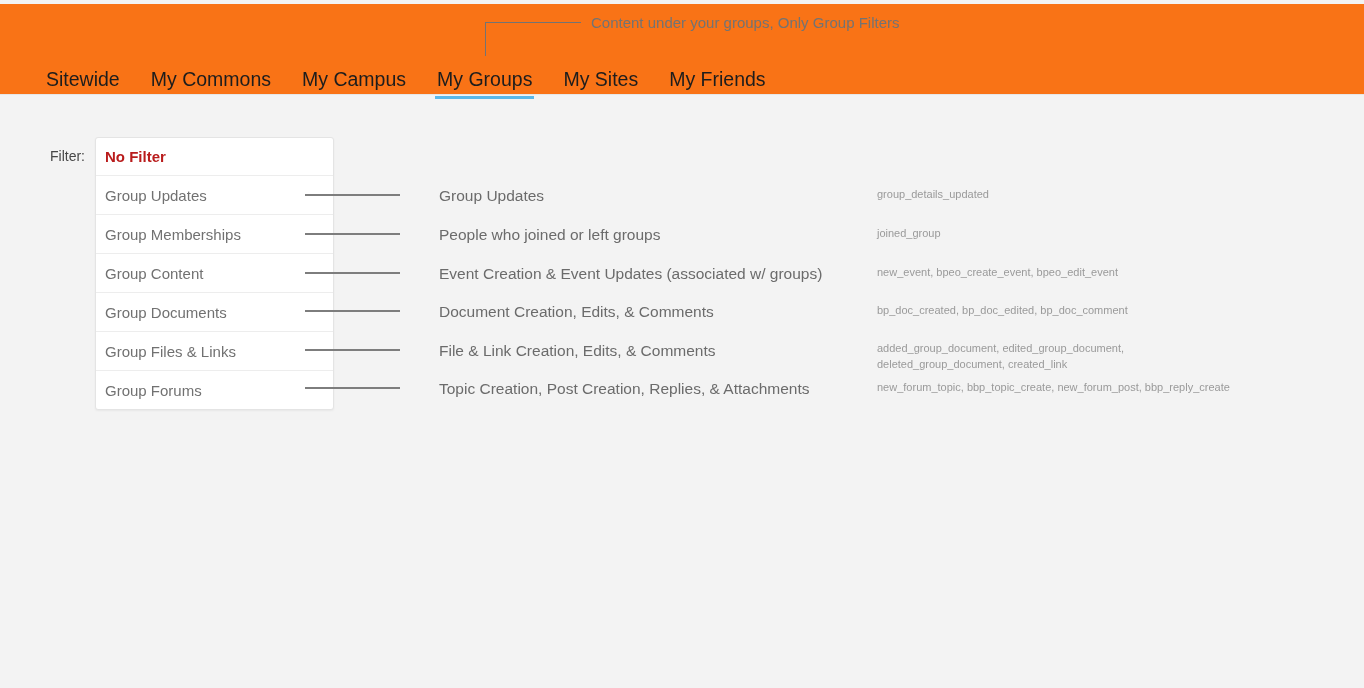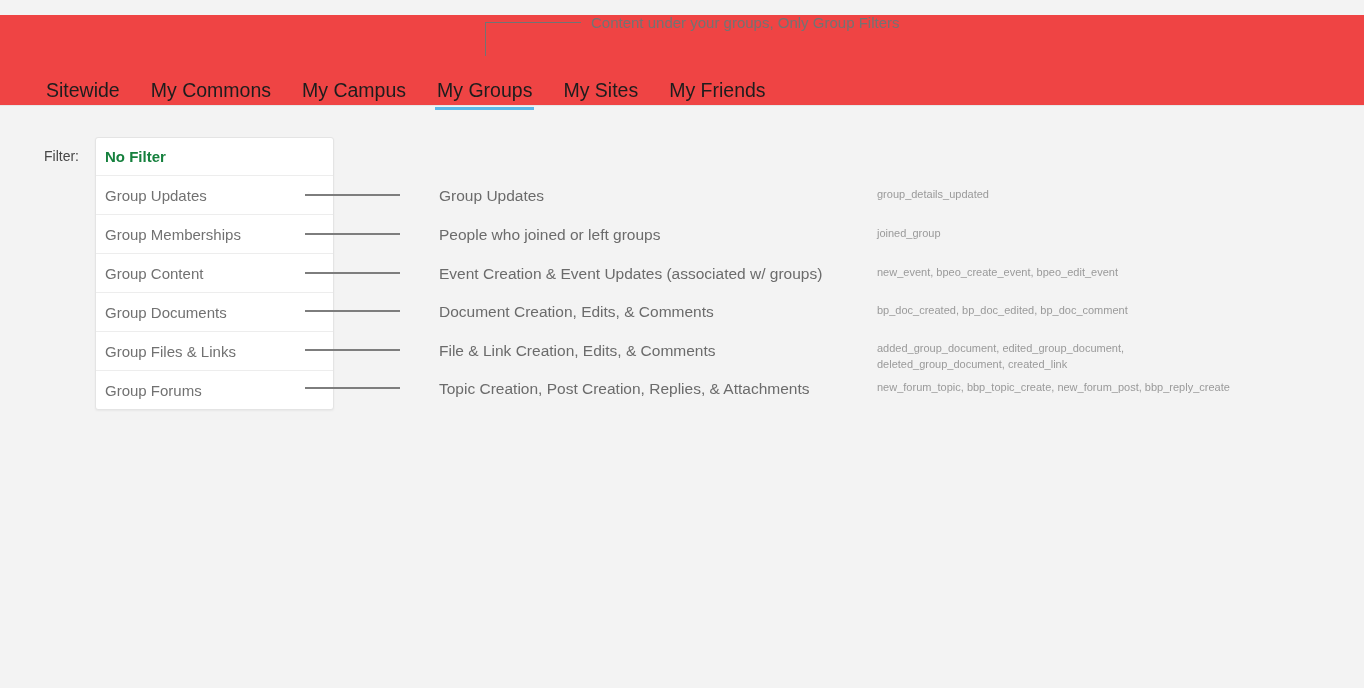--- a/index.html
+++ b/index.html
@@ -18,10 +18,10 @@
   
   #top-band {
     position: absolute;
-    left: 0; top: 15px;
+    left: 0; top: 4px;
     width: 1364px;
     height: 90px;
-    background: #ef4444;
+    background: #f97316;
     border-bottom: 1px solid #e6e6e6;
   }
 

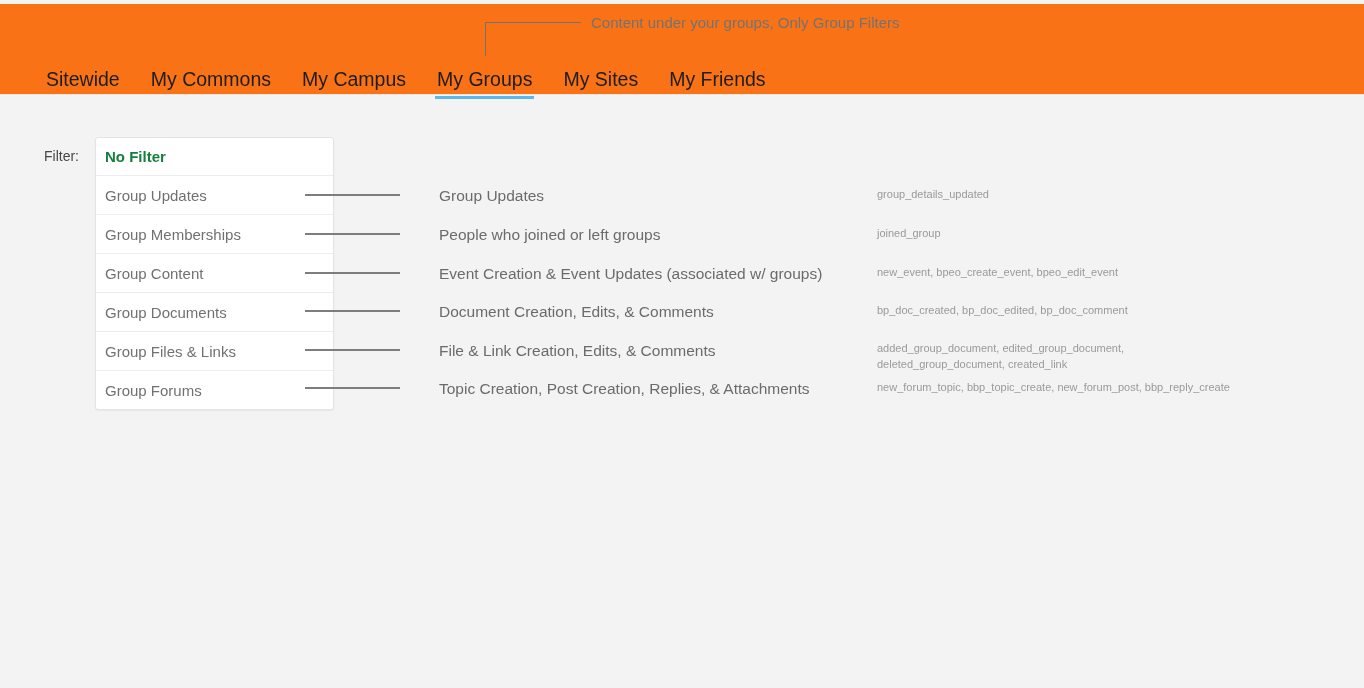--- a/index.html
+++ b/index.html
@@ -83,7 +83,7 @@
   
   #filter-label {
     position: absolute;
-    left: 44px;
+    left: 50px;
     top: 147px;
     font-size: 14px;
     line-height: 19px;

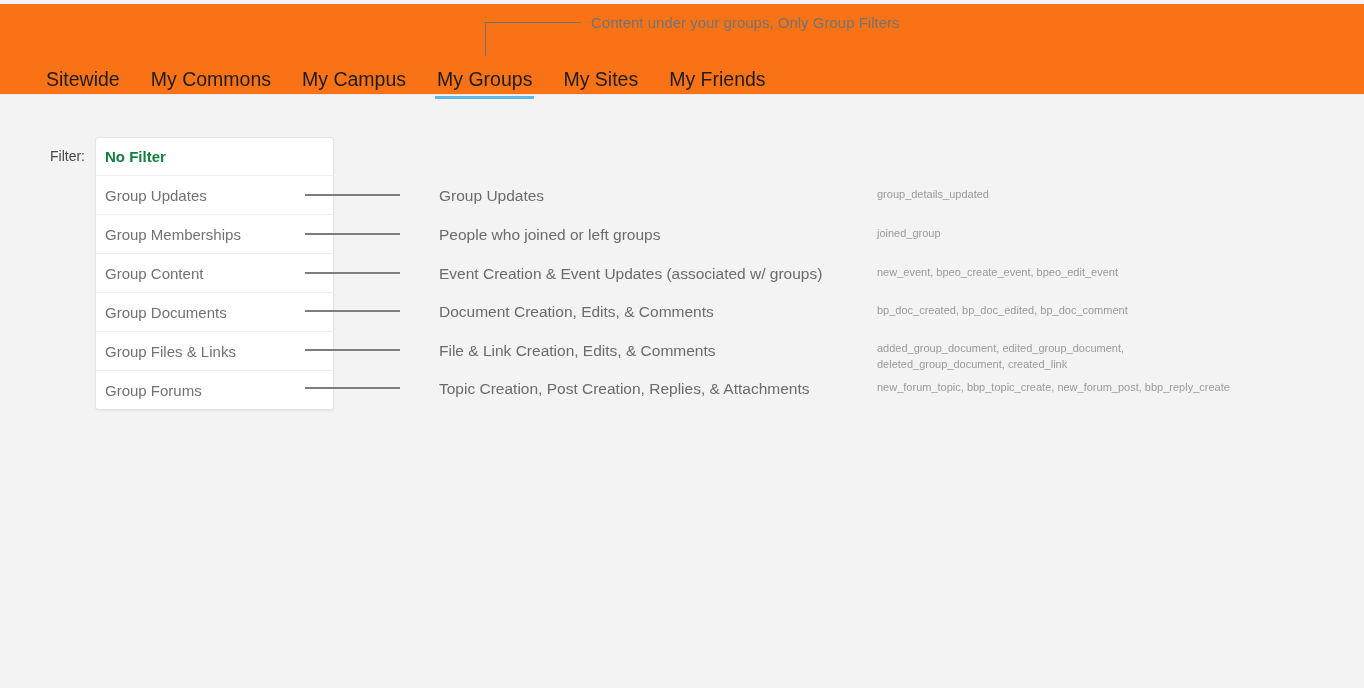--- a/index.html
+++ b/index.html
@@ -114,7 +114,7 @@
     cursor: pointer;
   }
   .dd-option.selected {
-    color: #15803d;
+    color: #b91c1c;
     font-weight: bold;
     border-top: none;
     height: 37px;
□ □ □ □
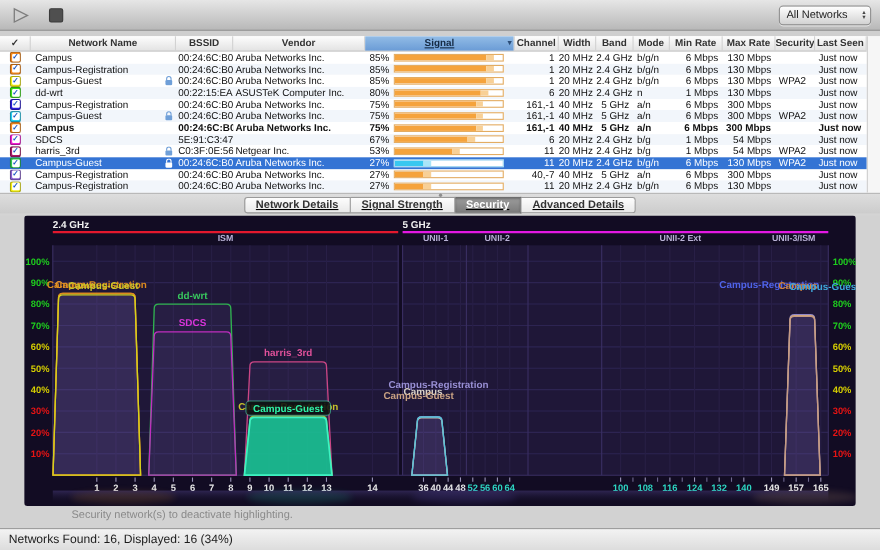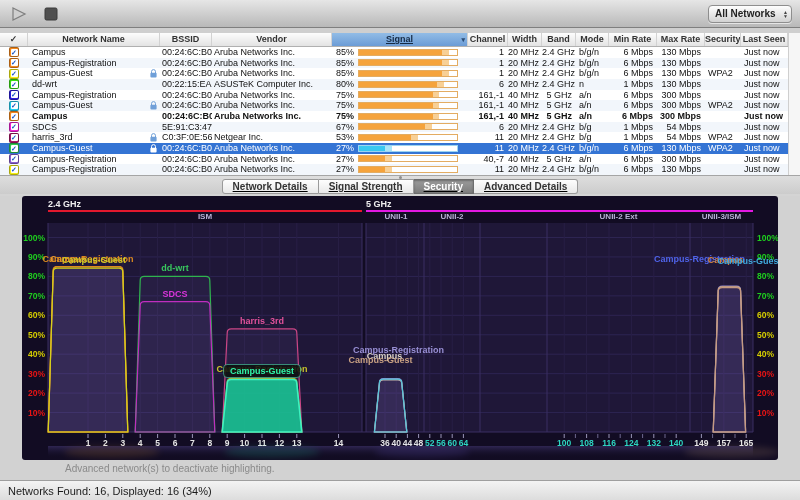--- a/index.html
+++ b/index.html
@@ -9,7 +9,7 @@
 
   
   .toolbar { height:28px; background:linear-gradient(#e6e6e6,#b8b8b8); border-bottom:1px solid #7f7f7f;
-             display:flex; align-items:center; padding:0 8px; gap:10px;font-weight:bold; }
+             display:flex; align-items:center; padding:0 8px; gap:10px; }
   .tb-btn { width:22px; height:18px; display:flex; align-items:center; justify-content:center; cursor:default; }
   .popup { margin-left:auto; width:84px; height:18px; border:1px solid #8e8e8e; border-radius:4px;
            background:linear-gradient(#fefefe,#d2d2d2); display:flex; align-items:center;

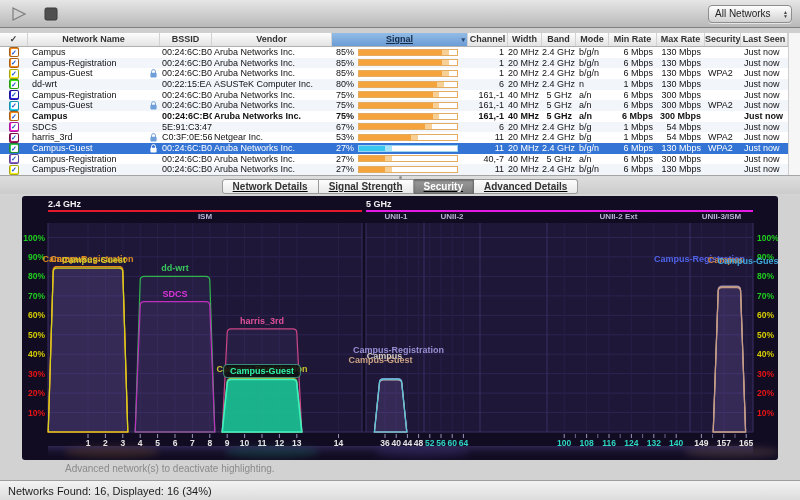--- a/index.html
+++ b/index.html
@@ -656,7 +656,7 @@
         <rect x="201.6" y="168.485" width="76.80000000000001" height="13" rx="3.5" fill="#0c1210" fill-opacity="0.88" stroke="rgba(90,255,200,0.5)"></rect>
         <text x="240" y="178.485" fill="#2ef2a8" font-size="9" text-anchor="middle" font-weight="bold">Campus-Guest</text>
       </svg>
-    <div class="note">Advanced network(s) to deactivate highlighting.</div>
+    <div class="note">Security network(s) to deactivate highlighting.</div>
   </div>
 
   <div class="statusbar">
□ □ □ □
What to work on -
The answer should be only a number: the count of lines in the listing above that contain the word "flex".

Solution -
4